Let’s hope CEO Thorsten Heins has quite the thick skin because those attending the meeting aren’t going to have a lot of positive comments for the CEO who has failed to stage even the beginnings of a meaningful turnaround.
Let’s lay out the headwinds facing the company. The Z10 and Q10 were supposed to be the phones that saved Blackberry. After years of falling behind the innovation curve, these phones were launched with the fanfare of an Apple (NASDAQ: AAPL) event without the cool Apple executives, though.
These were to be the phones that every Blackberry faithful would have to have along with being so impressive that new customers would flock to the phone.
What has actually happened is much the opposite. Of the 6.8 million phones that Blackberry shipped last quarter, only 2.7 million of those were BB10 models. Add to that the $84 million loss it reported, the significant layoffs, management’s refusal to go into detail about the numbers, and the announcement that the next version of BB10 will be significantly delayed, what you have is a recipe for angry shareholders who will be out for blood.
What can executives say that will calm angry investors? First, they can stop using the, “the smartphone space is tough” line. Everybody knows that but it’s Blackberry’s job to execute despite that fact.

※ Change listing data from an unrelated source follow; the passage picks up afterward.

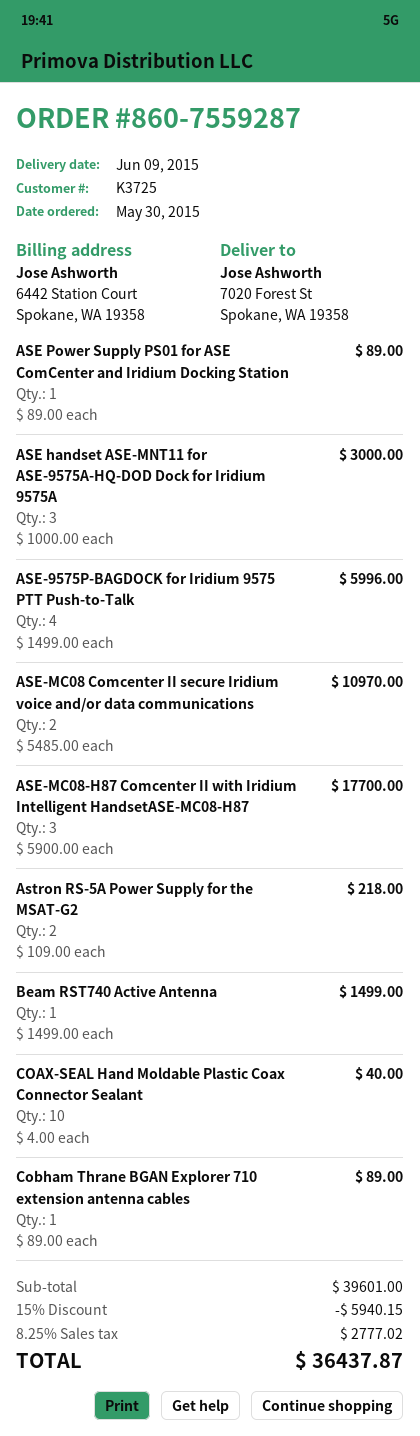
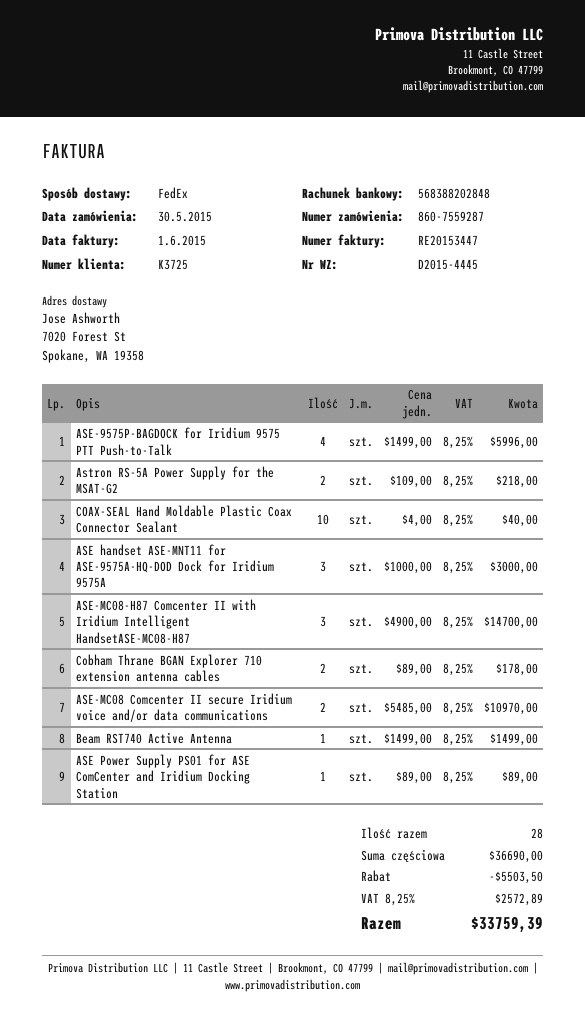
ASE-MC08-H87 Comcenter II with Iridium Intelligent HandsetASE-MC08-H87: 3 x 5900.00 = 17700.00 -> 3 x 4900.00 = 14700.00
Cobham Thrane BGAN Explorer 710 extension antenna cables: 1 x 89.00 = 89.00 -> 2 x 89.00 = 178.00
subtotal: 39601.00 -> 36690.00
discount: 5940.15 -> 5503.50
tax: 8.25% = 2777.02 -> 8.25% = 2572.89
total: 36437.87 -> 33759.39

They can also stop the investor relations spin language, “we’re in a period of transition.” Former CEO Ron Johnson said the same thing about J.C. Penney (NYSE: JECP) while burning through cash at an unbelievable rate.
What can executives say that will help its cause? First they can lay out a bold vision for the company. Maybe it’s time to abandon the retail smartphone market and focus on its enterprise offerings. Blackberry is well-respected for its device management systems. Maybe that’s the company’s path.
And while executives wouldn’t advertise it, maybe it’s time to explore the idea of being acquired.
According to the latest ComScore numbers Blackberry was third with only a 5.9 percent market share. Second place-Apple held a 37.8 percent share while Google led the field with 52.3 percent.
It’s clearly a two-company race and many—maybe most—would say that Blackberry is foolish to dabble in a space where it would have to increase market share by a factor of six just to reach second place. The Q10 and Z10 won’t come close to rivaling the iPhone. That seems clear.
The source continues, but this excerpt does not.